Empati ve biyopolitika
Matemini bir kuşağın hatırlarını yazarak sağaltan Mary Wollstonecraft Shelley doğa ve kültüre empatiyle yaklaşmanın önemini hatırlatır okura. İnsanı doğadan ayırt eden ve kültürün temelini oluşturan empati, bir başkasını anlayabilme yeteneği de doğanın bir ürünü değil midir? Empati yaşamı korumak, yaşatmak değil midir?
“Ayrıca bir kitap yazacağım, ‘Kimin okuması için?’ diye haykırdım, kime ithaf edilecek? Sonra aptalca bir gösterişle şunu yazdım (umutsuzluk kadar nazlı ve çocuksu ne vardır): Şanlı ölülere ithaf. Gölgeler, kalkın ve düşüşünüzü okuyun! İşte karşınızda son adamın hikayesi” (1)
2100’de Roma’da hayatta kalan son insan Lionel Verney asla okuru olmayacak anılarına böyle başlar. Verney, Mary Shelley’nin Son Adam romanının anlatıcı karakteridir. Eser gerçek kişileri konu alan bir kurgu, bir anahtarlı romandır (roman à clef).
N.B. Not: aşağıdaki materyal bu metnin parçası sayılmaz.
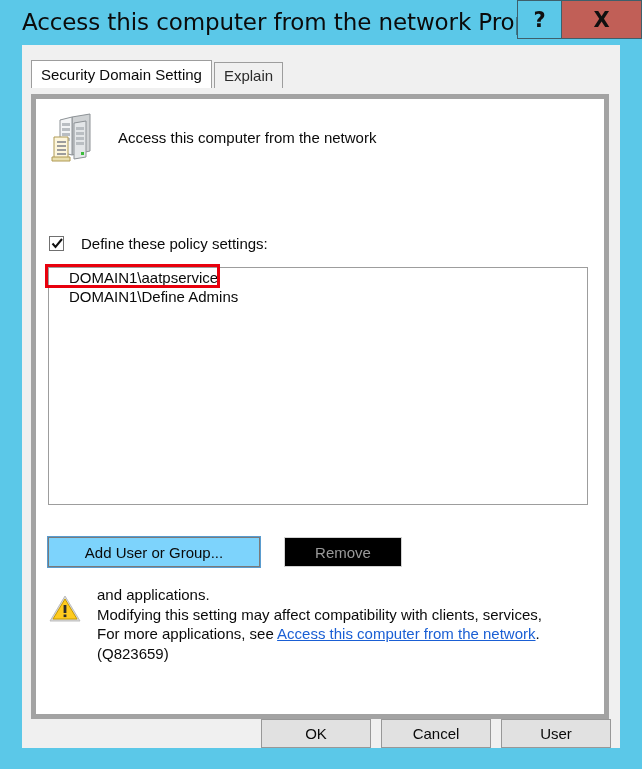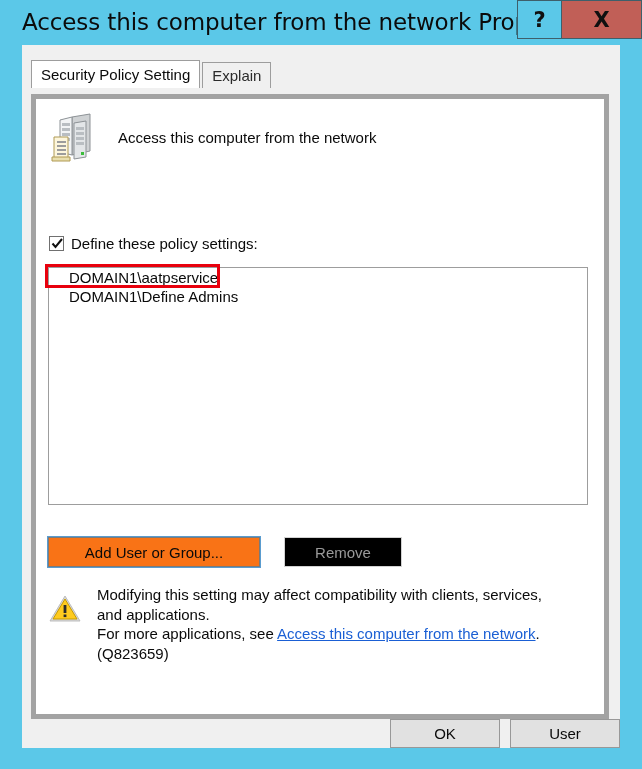"Security Policy Setting" div.tab { text: Policy -> Domain }
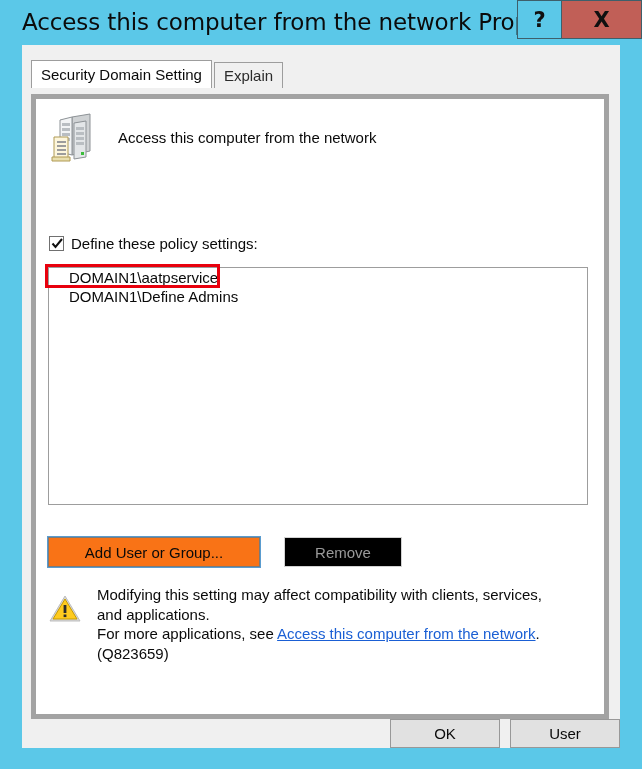"Define these policy settings:" .define-label { margin-left: 7px -> 17px }
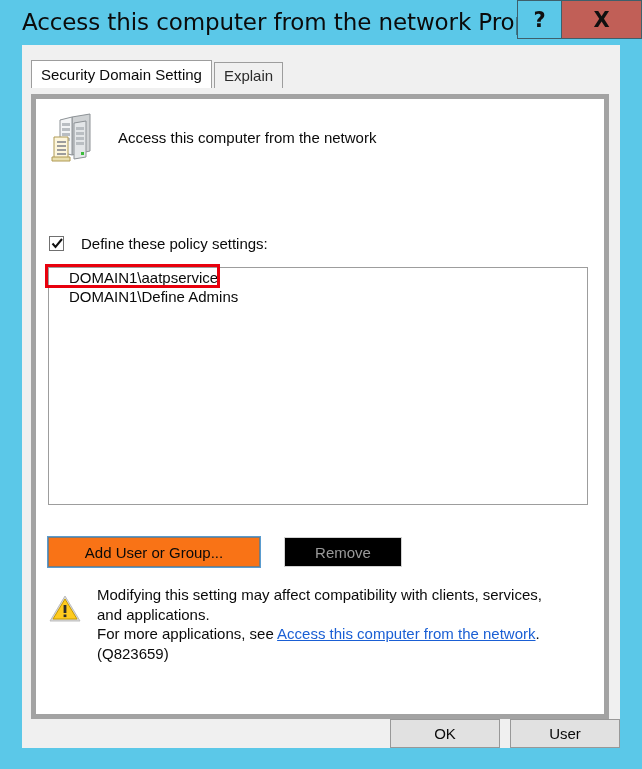"Add User or Group..." .btn { background: #f97316 -> #7dd3fc }
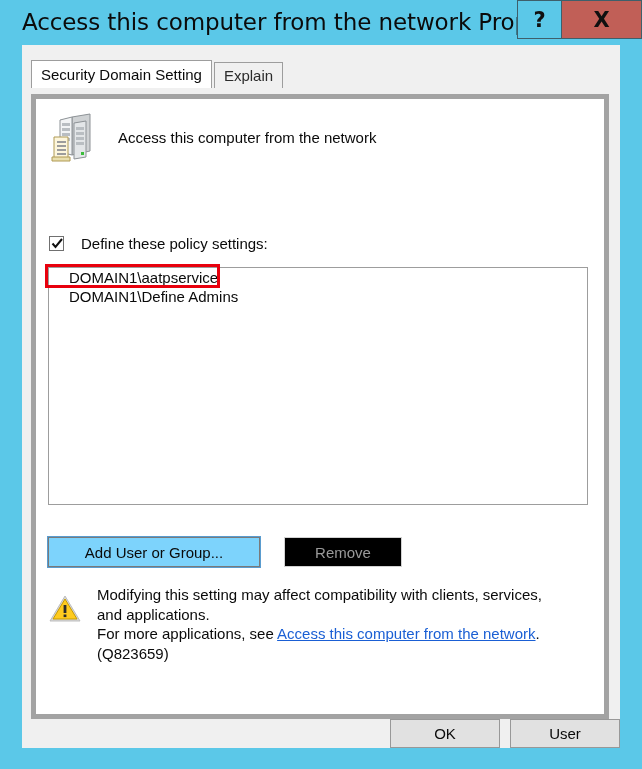"Modifying this setting may affect" div { order: before "and applications." -> after "and applications." }
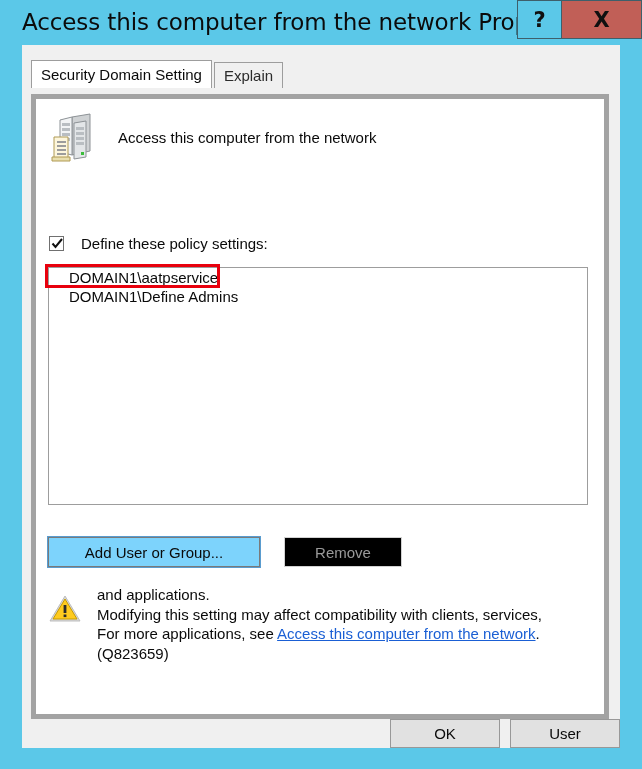"OK" .footer { padding-right: 0 -> 9px }
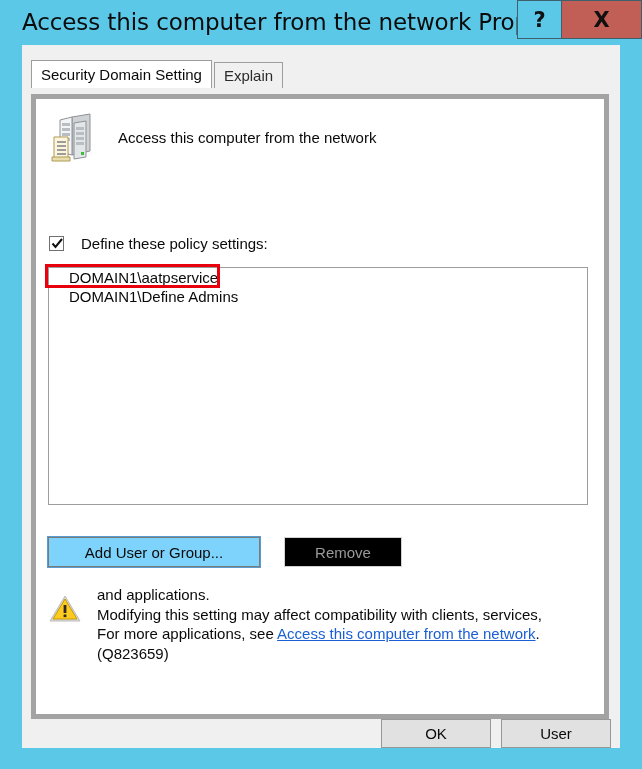"Cancel" div.foot-btn { html: none -> <div>Cancel</div> }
Kuşağının son temsilcisi olan Shelley, kaybettiği çocuklarını, eşi Percy Bysshe’i, üvey kız kardeşi Claire Clairmont’u ve arkadaşları Lord Byron’ı romanda anarak hem matemini dile getirir hem de çevresinin siyasi fikirleriyle ve kişilikleriyle hesaplaşır.
EDİTÖR OLARAK YAZAR
Romanın giriş bölümü Aralık 1818’de yazarın bir dostuyla Napoli Körfezi'ndeki antik Baiae kenti harabelerinde yaptığı bir gezintiyle açılır. Gezi esnasında iki arkadaş rehberlerinin girmek istemediği bir mağara keşfederler. Bu mağara Cumae’deki Apollon tapınağının kehanetleriyle ünlü rahibesi Sibylla’ya aittir. İki yoldaş mağarada, üzerinde eski Kaldea ve Mısır hiyeroglifleri, modern İngilizce ve İtalyanca yazılar olan bazı sayfalar bulurlar ve bunları çevirmeye başlarlar. Napoléon’un Mısır seferinde keşfedilen ve hiyeroglif, demotik ve antik Yunanca dillerinde yazılmış olan Rosetta (Reşid) Taşı’na atıf yapan bu kalıntı, yazarı bir çevirmen ve editör olarak konumlandırır. Böylece Shelley’nin eseri hem anahtarlı roman türünün sınırlarını aşar hem de 18'inci yüzyıl edebiyatının (Swift, McKenzie, Walpole) “keşfedilen el yazması” aracını günceller. Yazar (author) ve otorite (authority) birbirinden ayrışarak otorite 19'uncu yüzyıl tarih yazımında hakim olan kaynak eleştirisine ve filolojik uzmanlığa dayanır. Yazar kaynağı çeviren ve derleyen olarak bunun doğruluğuna dair bir iddia öne sürmez, tersine derleyen olarak kendisinin çeviri ve yorum yeteneğinin sınırlarının olduğunu daha baştan okura ilan eder. Sibylla’nın yaprakları ilahi bir kehanet değil, tarihi bir kalıntı olarak aktarılır. Dolayısıyla eserin anlam kazanmasında okur da en az yazar kadar sorumluluk taşır. Shelley çerçeve anlatının anlamını sabitlemekten çekinerek okurun anlam oluşturmadaki rolünü vurgular. (2)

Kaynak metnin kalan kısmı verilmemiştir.